Barb Wire was one of the comics launched during the heyday of Dark Horse Comics in the '90s. It starred a bar tender/bounty hunter named Barbara (or "Barb Wire) and had the edge and sexual overtones of your average Dark Horse title. It's understandable that there would then be a movie adaptation that tried to cash-in on sex and edge, rather than coherence or substance. Look up "sex and edge" in a '90s dictionary and you're likely to find a picture of Pamela Anderson. Barb Wire was a big showcase for the Baywatch actress and came with the added lure of seeing Anderson in the buff on the big screen. That was enough to give this film a "cult-following" as a right of passage for young boys to become men, or horny Baywatch viewers to have an extra thrill.
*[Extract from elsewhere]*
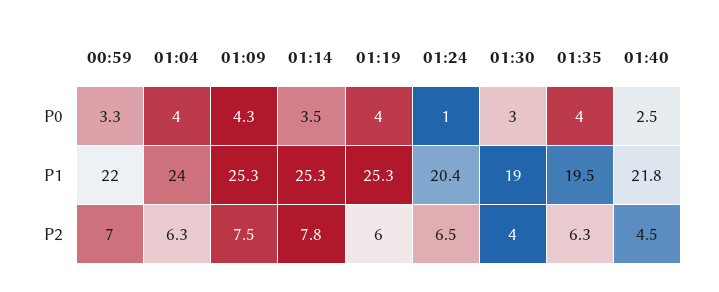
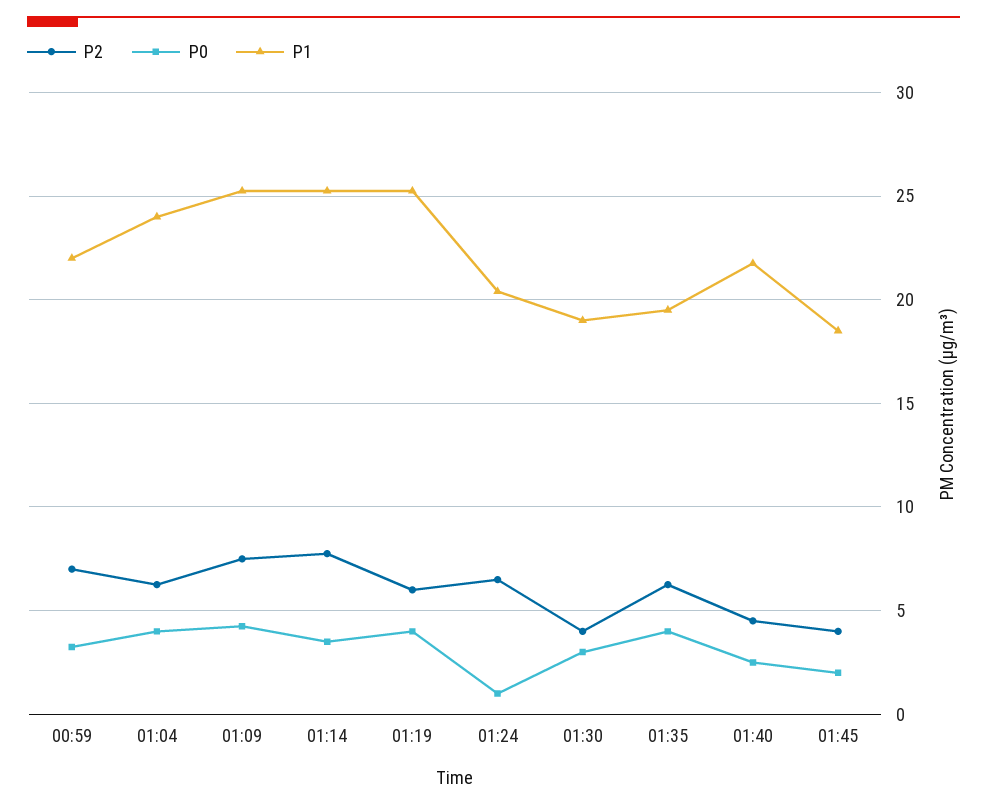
P2, 01:45: none -> 4
P0, 01:45: none -> 2
P1, 01:45: none -> 18.5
But beyond that, Barb Wire never need be viewed.

Captain America (1990)

If you had a problem with Captain America: The First Avenger then you need to go back and watch this 1990 attempt to bring the character to the big screen and gain some perspective. Captain America (1990) is on the list with an asterisk because it was only released in UK theaters, and bombed hard. Matt Salinger (as in son of author J.D. Salinger) starred as Captain America, with Castle actor Scott Pauling playing Red Skull. Everything about this Captain America looks low-rent and terrible, even by '90s standards. Feel lucky if this one never made it onto your radar (before now, of course. Sorry.)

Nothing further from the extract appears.